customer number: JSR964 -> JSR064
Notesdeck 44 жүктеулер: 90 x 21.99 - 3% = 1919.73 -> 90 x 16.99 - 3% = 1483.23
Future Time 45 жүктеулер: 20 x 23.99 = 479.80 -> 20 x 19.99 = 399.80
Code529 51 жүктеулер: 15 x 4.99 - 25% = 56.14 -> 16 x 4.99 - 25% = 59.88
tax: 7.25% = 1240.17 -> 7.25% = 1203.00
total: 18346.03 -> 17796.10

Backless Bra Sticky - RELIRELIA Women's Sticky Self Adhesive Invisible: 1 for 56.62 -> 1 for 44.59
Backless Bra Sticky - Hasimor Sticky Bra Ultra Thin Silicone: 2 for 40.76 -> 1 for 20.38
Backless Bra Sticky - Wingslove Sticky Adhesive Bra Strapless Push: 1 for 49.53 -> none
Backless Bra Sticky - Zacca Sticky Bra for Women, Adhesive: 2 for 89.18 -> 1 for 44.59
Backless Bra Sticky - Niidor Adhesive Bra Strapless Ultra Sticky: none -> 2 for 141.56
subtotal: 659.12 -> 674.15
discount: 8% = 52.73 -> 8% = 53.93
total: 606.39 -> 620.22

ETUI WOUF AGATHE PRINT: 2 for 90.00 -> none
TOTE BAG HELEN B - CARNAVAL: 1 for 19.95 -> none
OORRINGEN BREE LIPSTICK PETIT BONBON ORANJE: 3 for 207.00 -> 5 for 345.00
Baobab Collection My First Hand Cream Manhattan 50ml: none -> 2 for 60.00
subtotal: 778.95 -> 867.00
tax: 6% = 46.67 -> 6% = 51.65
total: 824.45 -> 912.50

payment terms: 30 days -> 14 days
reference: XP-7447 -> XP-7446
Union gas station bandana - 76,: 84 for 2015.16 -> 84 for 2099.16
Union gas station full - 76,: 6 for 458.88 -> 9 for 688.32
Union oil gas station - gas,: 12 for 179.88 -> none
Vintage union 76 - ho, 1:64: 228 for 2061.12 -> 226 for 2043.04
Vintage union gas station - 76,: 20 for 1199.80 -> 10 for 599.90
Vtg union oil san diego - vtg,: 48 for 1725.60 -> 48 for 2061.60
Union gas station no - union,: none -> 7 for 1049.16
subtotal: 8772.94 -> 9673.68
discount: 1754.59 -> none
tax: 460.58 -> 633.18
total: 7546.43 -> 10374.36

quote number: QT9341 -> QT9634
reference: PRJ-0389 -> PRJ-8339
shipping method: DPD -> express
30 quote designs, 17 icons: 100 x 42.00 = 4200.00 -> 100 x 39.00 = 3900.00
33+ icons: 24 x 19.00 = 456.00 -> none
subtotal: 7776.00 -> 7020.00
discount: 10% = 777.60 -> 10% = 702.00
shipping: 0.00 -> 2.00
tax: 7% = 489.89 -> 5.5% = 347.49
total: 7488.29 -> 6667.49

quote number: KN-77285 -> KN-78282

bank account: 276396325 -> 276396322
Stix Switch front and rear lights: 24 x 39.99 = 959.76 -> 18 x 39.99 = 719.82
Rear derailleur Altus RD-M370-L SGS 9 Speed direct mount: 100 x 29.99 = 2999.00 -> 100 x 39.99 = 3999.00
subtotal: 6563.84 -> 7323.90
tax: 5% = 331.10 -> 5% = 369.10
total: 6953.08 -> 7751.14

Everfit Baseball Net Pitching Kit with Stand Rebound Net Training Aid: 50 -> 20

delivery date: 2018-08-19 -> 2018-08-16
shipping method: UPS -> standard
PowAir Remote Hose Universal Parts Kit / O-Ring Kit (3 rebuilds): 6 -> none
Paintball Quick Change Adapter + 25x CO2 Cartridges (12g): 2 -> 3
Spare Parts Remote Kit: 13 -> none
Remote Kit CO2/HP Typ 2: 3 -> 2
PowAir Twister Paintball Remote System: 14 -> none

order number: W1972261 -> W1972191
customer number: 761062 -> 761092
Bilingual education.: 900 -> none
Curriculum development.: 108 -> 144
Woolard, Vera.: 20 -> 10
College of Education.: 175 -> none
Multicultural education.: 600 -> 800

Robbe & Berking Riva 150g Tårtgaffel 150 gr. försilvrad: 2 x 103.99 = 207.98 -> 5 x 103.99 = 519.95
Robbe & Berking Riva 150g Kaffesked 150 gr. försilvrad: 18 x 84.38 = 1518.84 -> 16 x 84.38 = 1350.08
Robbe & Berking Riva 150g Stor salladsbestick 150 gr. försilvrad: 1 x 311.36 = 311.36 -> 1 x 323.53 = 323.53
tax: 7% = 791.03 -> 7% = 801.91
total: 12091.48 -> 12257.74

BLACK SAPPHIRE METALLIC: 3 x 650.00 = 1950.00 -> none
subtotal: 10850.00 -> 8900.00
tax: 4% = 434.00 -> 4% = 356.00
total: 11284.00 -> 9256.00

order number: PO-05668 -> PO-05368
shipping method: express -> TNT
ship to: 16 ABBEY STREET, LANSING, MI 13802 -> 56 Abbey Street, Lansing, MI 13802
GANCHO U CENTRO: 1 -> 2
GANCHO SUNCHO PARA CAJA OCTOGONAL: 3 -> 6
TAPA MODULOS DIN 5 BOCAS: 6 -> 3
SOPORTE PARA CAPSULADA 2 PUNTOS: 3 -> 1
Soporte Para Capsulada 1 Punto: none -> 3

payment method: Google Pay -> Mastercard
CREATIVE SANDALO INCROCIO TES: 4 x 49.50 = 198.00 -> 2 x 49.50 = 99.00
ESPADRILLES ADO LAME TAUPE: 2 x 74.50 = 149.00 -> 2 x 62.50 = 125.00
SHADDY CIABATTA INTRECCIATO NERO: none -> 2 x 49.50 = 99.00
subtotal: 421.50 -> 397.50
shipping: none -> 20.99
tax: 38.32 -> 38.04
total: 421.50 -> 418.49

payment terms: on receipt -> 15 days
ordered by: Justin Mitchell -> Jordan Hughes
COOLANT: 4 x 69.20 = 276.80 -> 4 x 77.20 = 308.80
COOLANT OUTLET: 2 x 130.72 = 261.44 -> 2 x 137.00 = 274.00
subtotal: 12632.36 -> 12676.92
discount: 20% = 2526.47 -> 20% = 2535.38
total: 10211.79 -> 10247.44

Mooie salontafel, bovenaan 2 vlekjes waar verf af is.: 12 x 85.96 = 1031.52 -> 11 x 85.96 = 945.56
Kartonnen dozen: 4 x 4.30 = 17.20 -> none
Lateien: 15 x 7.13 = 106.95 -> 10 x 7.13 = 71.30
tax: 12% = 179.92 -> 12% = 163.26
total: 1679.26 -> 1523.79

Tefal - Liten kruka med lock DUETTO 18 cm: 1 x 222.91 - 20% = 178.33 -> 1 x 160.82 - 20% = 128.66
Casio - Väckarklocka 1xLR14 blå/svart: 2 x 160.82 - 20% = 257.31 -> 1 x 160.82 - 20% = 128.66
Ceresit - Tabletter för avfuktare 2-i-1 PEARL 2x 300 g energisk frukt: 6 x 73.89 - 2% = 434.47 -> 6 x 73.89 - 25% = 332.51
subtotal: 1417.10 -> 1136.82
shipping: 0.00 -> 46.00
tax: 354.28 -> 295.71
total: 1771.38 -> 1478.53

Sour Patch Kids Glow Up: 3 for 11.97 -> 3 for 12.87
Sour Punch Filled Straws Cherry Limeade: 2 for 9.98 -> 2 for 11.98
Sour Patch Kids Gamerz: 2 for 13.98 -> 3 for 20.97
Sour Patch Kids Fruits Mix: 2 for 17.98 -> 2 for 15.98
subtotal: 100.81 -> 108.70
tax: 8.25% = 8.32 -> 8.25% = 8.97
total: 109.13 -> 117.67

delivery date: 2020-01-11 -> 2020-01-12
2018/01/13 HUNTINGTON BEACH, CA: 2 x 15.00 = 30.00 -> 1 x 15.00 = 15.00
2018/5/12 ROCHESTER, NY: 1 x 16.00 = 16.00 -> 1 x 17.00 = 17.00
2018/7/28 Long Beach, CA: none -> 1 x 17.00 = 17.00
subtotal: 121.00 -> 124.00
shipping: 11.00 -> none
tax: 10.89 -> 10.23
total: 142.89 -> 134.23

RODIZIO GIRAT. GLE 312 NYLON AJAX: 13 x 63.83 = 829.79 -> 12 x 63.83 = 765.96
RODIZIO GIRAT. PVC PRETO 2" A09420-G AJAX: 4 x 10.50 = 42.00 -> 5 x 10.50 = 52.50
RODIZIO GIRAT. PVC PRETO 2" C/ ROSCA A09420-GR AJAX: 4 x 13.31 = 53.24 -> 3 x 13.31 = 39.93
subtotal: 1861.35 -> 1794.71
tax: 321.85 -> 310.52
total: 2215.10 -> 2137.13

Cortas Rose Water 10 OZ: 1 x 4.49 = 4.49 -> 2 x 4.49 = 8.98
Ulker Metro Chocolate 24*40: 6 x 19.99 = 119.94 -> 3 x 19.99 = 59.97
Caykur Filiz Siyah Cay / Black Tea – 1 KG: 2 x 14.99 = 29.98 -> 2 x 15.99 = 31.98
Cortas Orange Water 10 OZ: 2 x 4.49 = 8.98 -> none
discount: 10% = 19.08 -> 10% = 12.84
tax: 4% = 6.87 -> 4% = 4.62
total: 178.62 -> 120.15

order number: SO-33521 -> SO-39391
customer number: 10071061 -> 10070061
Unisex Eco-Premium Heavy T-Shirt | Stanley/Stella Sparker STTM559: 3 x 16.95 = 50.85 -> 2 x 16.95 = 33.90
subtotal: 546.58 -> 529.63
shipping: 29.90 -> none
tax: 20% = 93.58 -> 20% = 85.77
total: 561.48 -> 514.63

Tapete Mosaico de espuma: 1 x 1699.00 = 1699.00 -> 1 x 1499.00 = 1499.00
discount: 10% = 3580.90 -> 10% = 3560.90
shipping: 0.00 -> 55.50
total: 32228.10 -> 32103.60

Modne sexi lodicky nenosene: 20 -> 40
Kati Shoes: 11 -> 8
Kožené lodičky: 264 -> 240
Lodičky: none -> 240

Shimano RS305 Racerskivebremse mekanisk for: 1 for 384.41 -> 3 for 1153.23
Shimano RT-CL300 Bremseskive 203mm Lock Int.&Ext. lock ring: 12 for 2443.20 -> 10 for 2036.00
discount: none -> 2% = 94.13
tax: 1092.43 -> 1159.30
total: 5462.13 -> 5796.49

# WHAT THE TASK REQUIRES
Reproduce the listing word for word from its first line up to and including the line with "total: 18346.03 -> 17796.10". Give no other lines.

# RESPONSE AREA
customer number: JSR964 -> JSR064
Notesdeck 44 жүктеулер: 90 x 21.99 - 3% = 1919.73 -> 90 x 16.99 - 3% = 1483.23
Future Time 45 жүктеулер: 20 x 23.99 = 479.80 -> 20 x 19.99 = 399.80
Code529 51 жүктеулер: 15 x 4.99 - 25% = 56.14 -> 16 x 4.99 - 25% = 59.88
tax: 7.25% = 1240.17 -> 7.25% = 1203.00
total: 18346.03 -> 17796.10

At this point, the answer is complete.